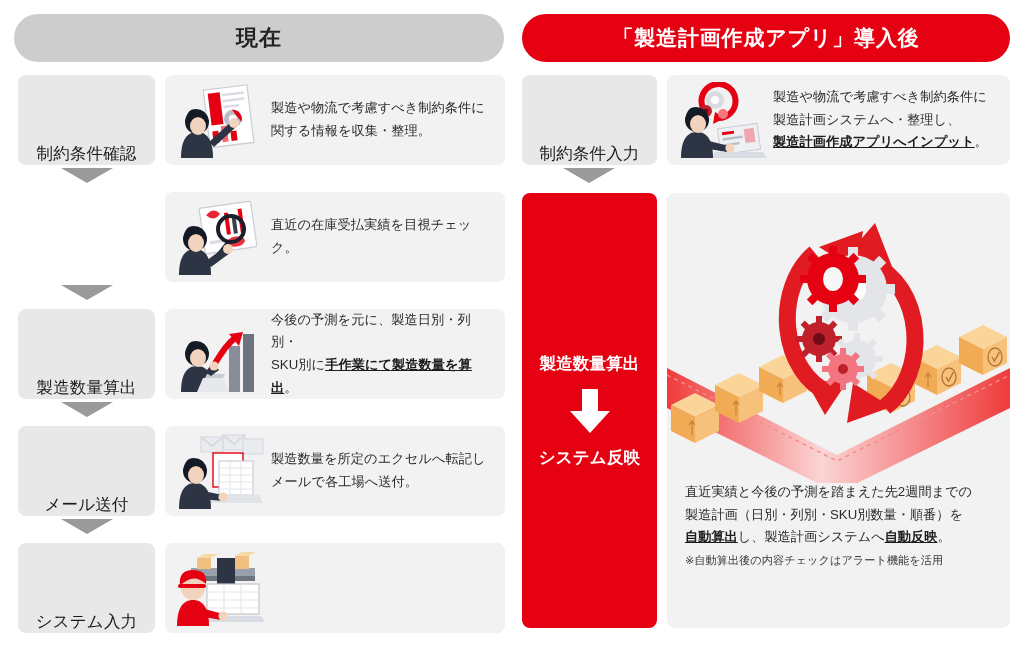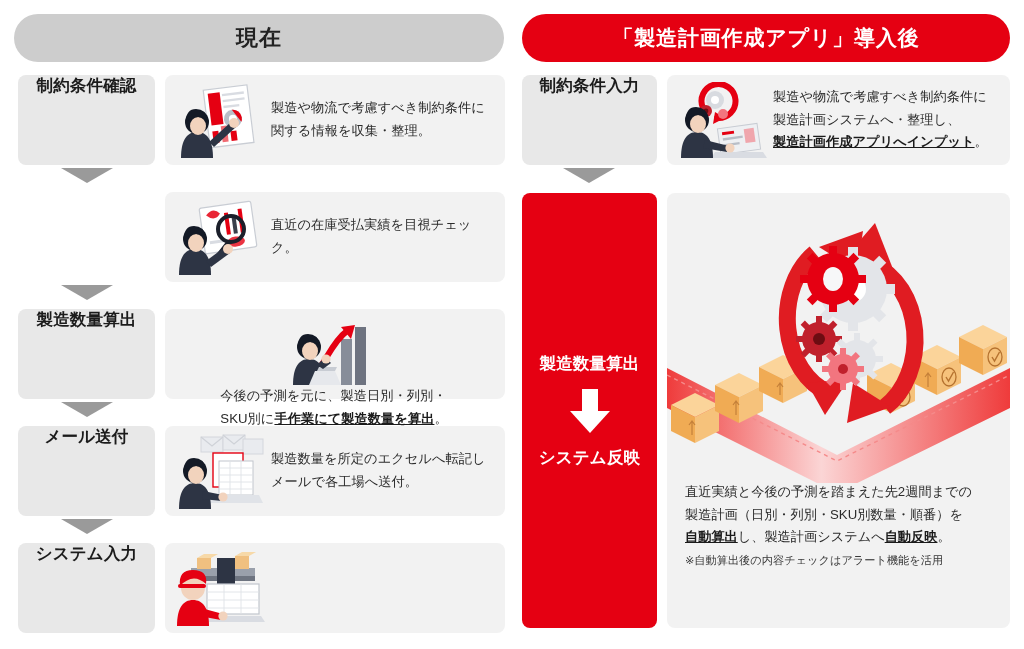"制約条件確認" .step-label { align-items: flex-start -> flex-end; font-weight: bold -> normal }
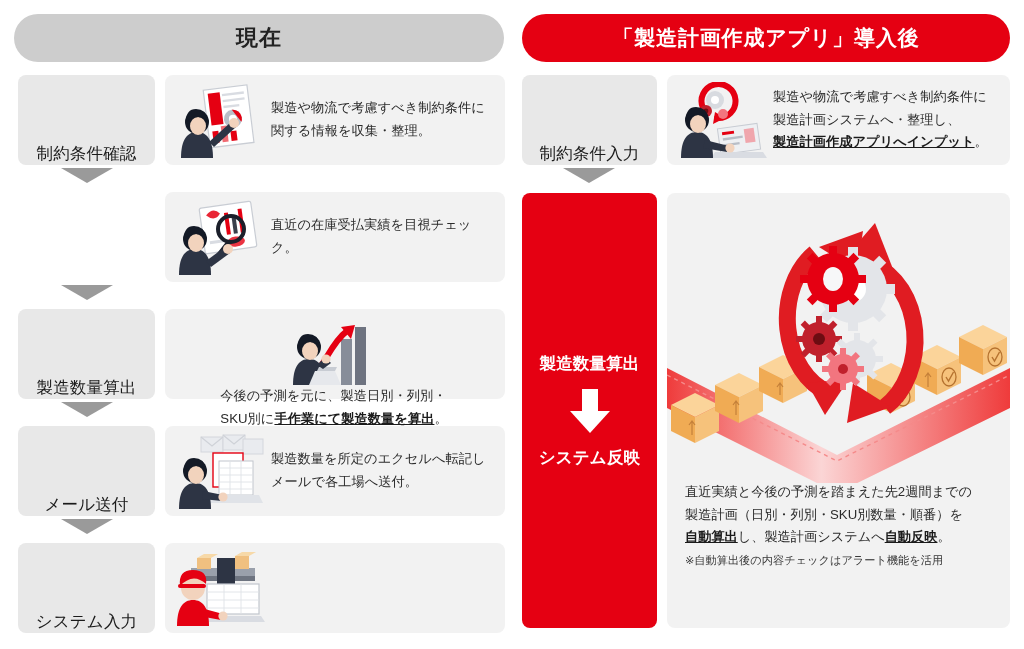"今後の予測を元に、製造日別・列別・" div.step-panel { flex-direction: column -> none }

==

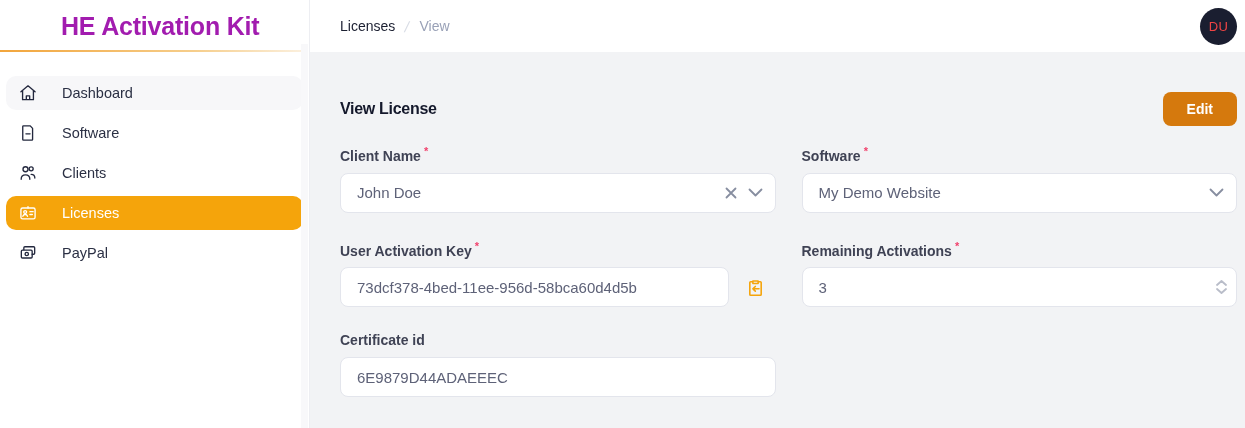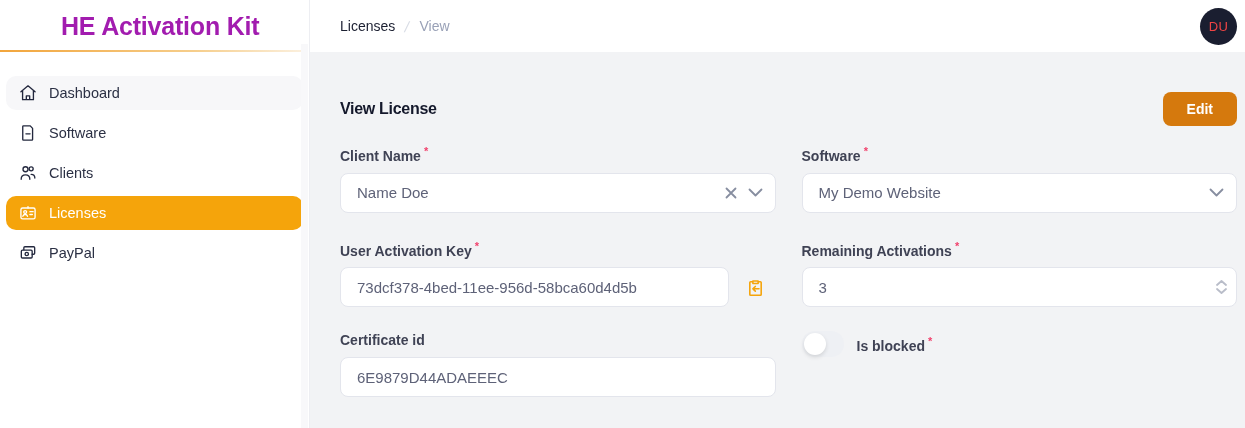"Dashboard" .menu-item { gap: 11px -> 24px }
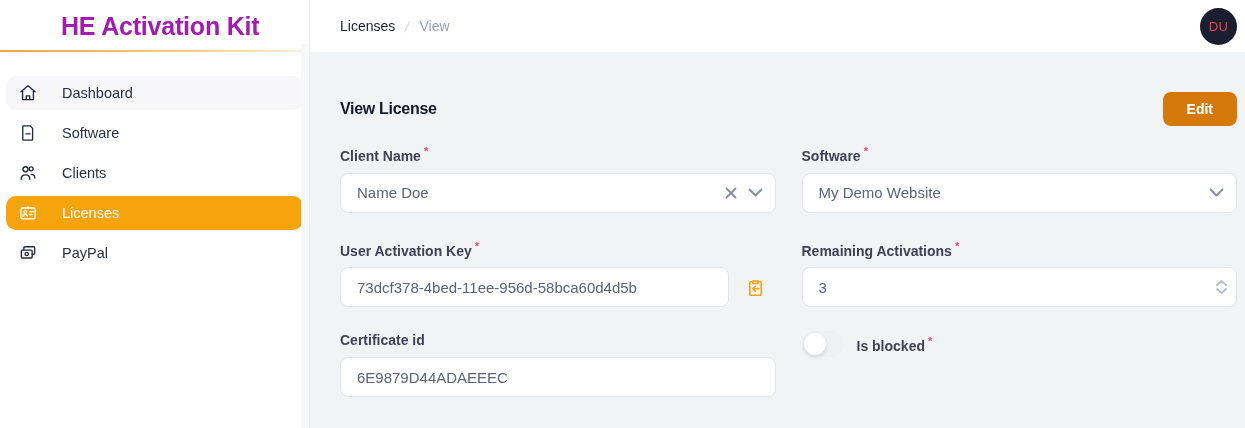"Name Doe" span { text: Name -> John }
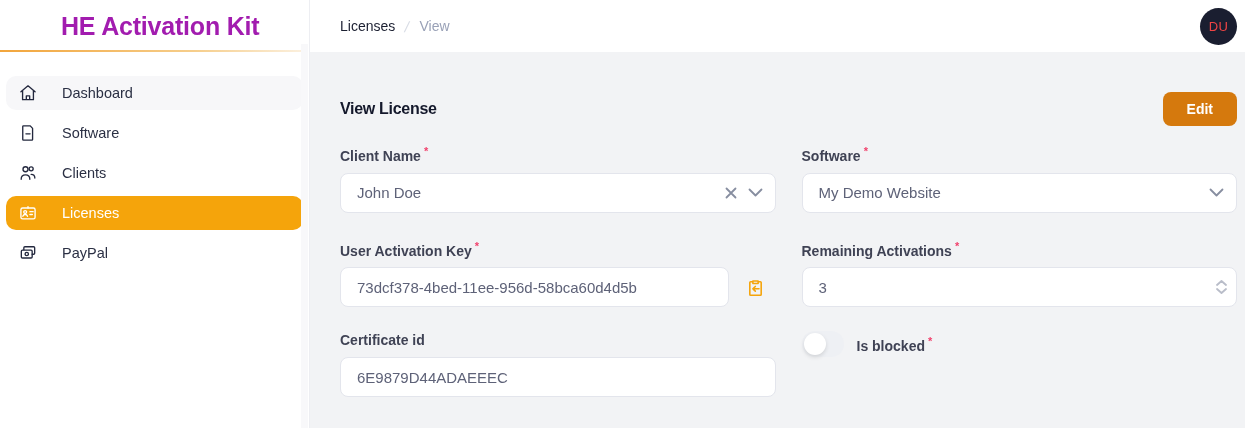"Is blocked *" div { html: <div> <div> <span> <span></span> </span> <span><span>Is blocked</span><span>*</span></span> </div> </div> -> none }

# Exercise description:
Between and including the line above that contains "text: Name ->" and the line that contains "html: <div> <div>", restate every line word for word. Pictures stay out.

# Solution for this problem:
"Name Doe" span { text: Name -> John }
"Is blocked *" div { html: <div> <div> <span> <span></span> </span> <span><span>Is blocked</span><span>*</span></span> </div> </div> -> none }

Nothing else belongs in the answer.